● **What is needed**:
Type out all the records word for word. Any pictures are to be left out.

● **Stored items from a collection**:

┄┄┄┄┄┄┄┄┄┄

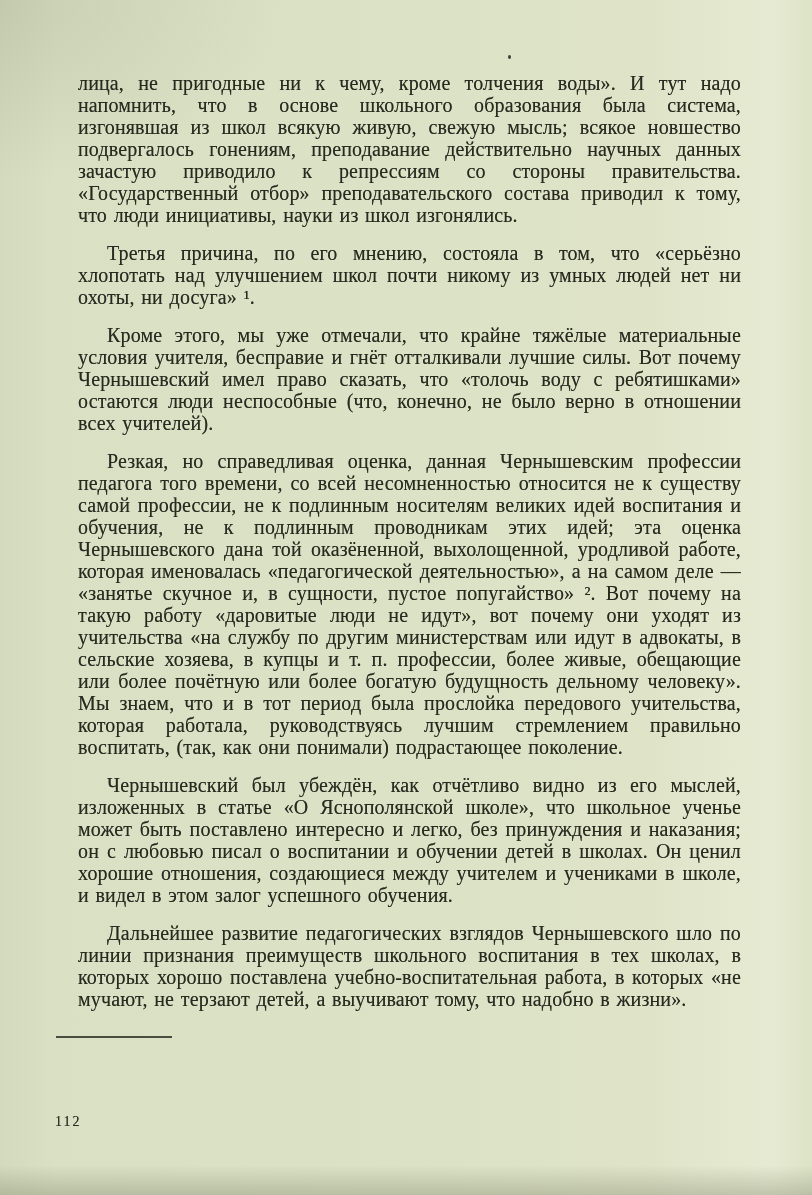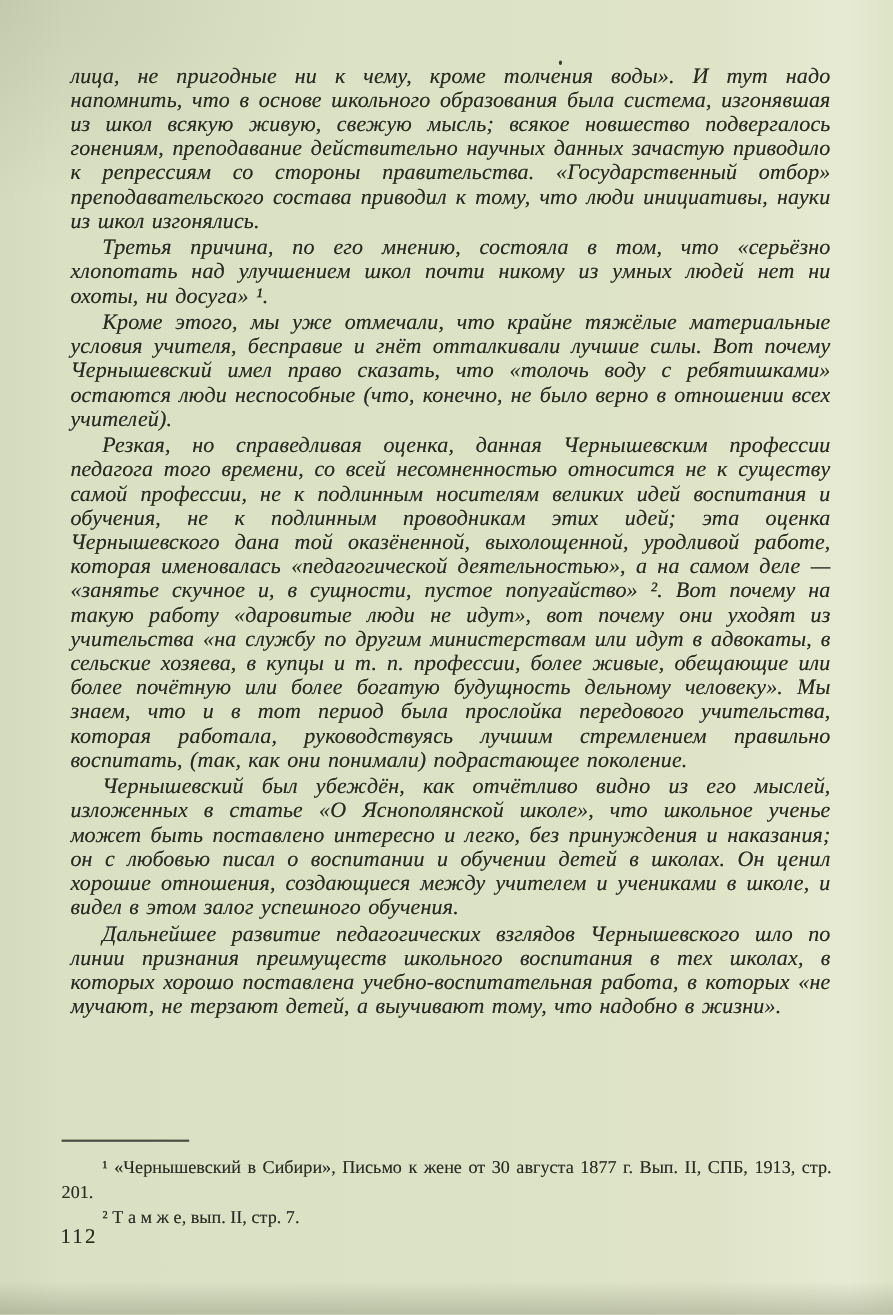--- a/index.html
+++ b/index.html
@@ -30,7 +30,7 @@
     word-spacing: 1.5px; letter-spacing: 0.15px;
     text-shadow: 0 0 0.4px rgba(40,43,32,0.55);
   }
-  .text-block p { margin: 2px; text-indent: 0; font-style: italic; }
+  .text-block p { margin: 16px; text-indent: 0; }
   .text-block p.indent { text-indent: 29px; }
   .footnote-area {
     position: absolute; left: 56px; top: 1024px; width: 700px;

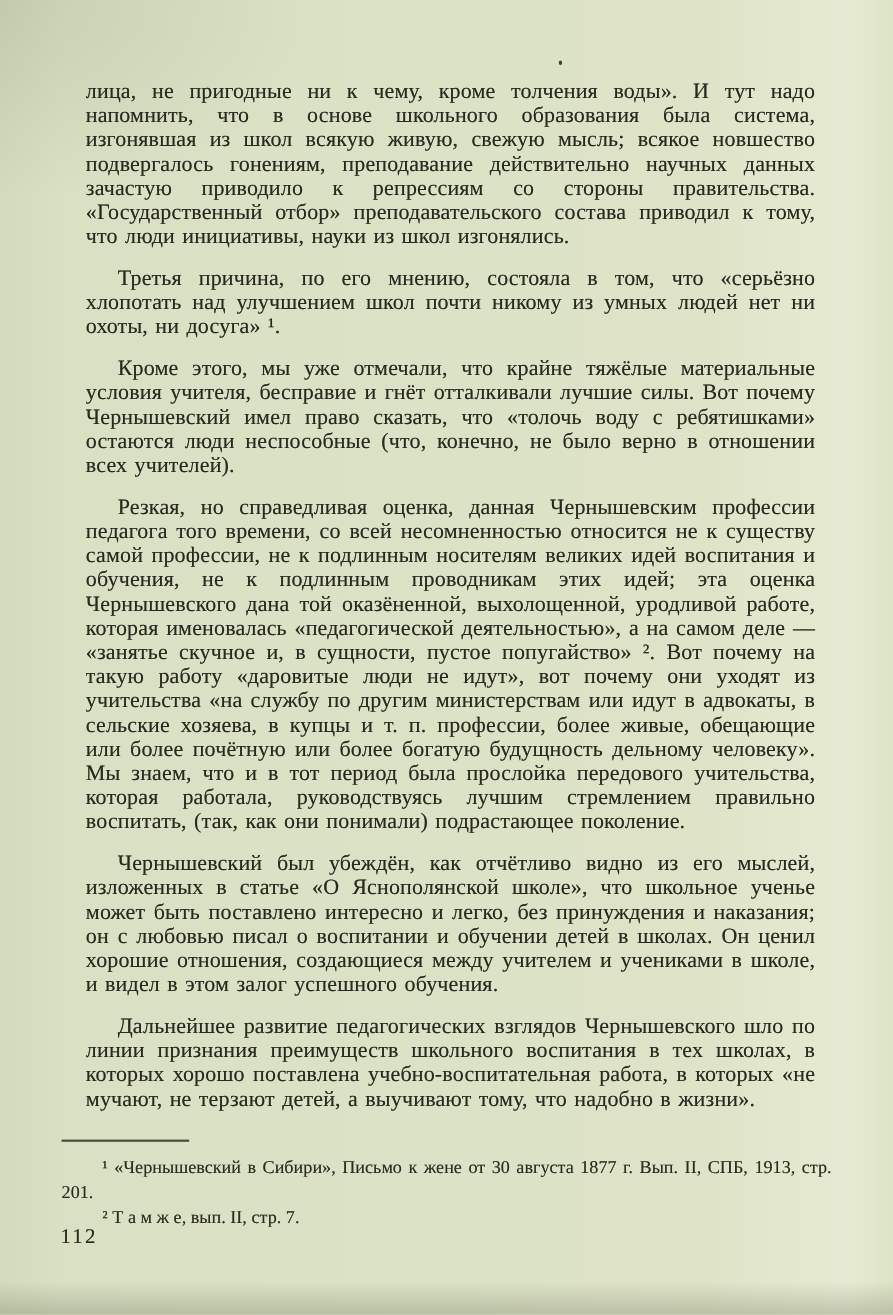--- a/index.html
+++ b/index.html
@@ -71,10 +71,6 @@
 
   <div class="footnote-area">
     <div class="footnote-rule"></div>
-    <div id="footnotes">
-        <p>¹ «Чернышевский в Сибири», Письмо к жене от 30 августа 1877 г. Вып. II, СПБ, 1913, стр. 201.</p>
-        <p>² Т а м ж е, вып. II, стр. 7.</p>
-      </div>
   </div>
 
   <div class="page-number">112</div>

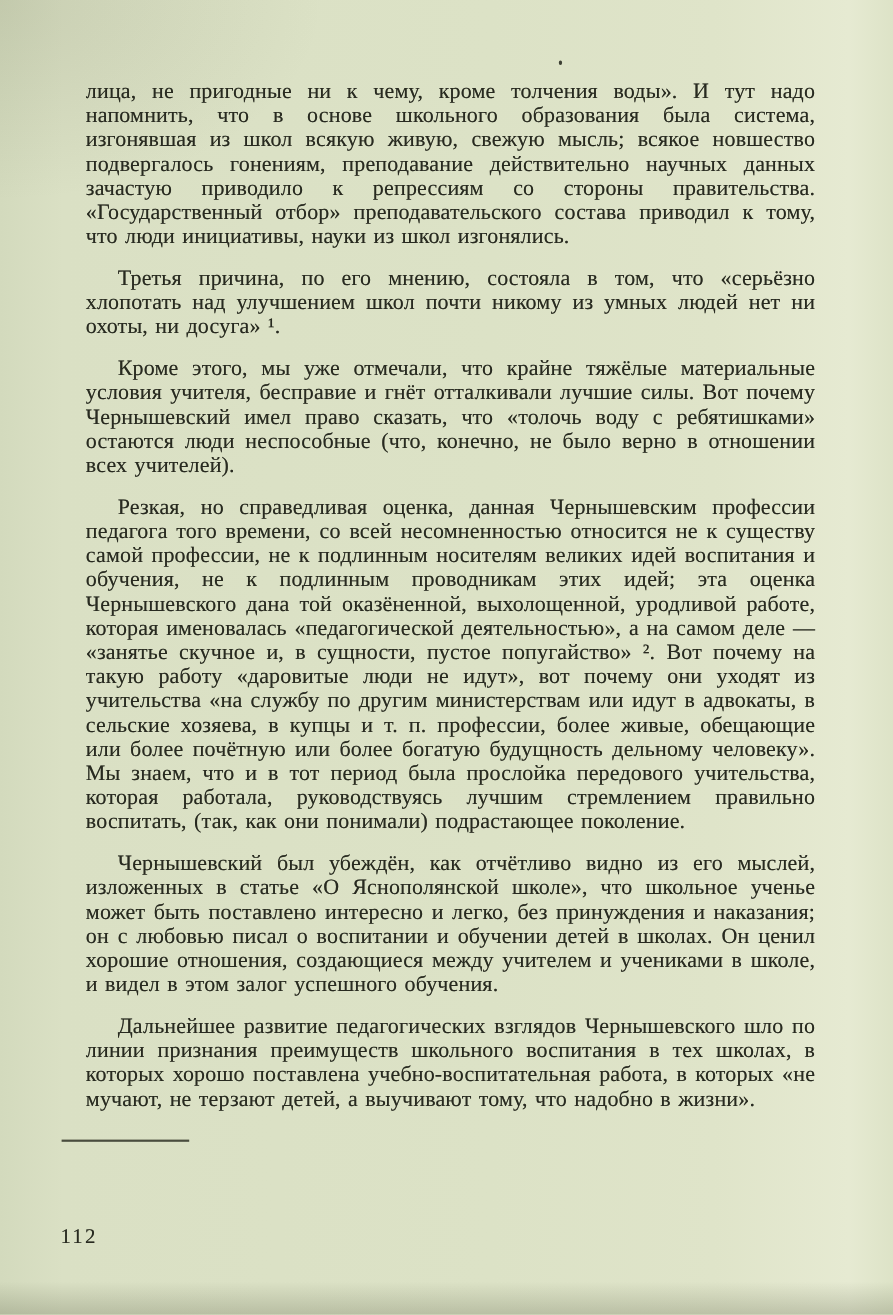--- a/index.html
+++ b/index.html
@@ -48,7 +48,7 @@
   .page-number {
     position: absolute; left: 55px; top: 1114px;
     color: #282a20;
-    font-size: 19px; letter-spacing: 2px;
+    font-size: 14px; letter-spacing: 2px;
     text-shadow: 0 0 0.4px rgba(40,43,32,0.55);
   }
 </style>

┄┄┄┄┄┄┄┄┄┄

● **Output of the exercise**:
--- a/index.html
+++ b/index.html
@@ -30,7 +30,7 @@
     word-spacing: 1.5px; letter-spacing: 0.15px;
     text-shadow: 0 0 0.4px rgba(40,43,32,0.55);
   }
-  .text-block p { margin: 2px; text-indent: 0; font-style: italic; }
+  .text-block p { margin: 16px; text-indent: 0; }
   .text-block p.indent { text-indent: 29px; }
   .footnote-area {
     position: absolute; left: 56px; top: 1024px; width: 700px;

--- a/index.html
+++ b/index.html
@@ -71,10 +71,6 @@
 
   <div class="footnote-area">
     <div class="footnote-rule"></div>
-    <div id="footnotes">
-        <p>¹ «Чернышевский в Сибири», Письмо к жене от 30 августа 1877 г. Вып. II, СПБ, 1913, стр. 201.</p>
-        <p>² Т а м ж е, вып. II, стр. 7.</p>
-      </div>
   </div>
 
   <div class="page-number">112</div>

--- a/index.html
+++ b/index.html
@@ -48,7 +48,7 @@
   .page-number {
     position: absolute; left: 55px; top: 1114px;
     color: #282a20;
-    font-size: 19px; letter-spacing: 2px;
+    font-size: 14px; letter-spacing: 2px;
     text-shadow: 0 0 0.4px rgba(40,43,32,0.55);
   }
 </style>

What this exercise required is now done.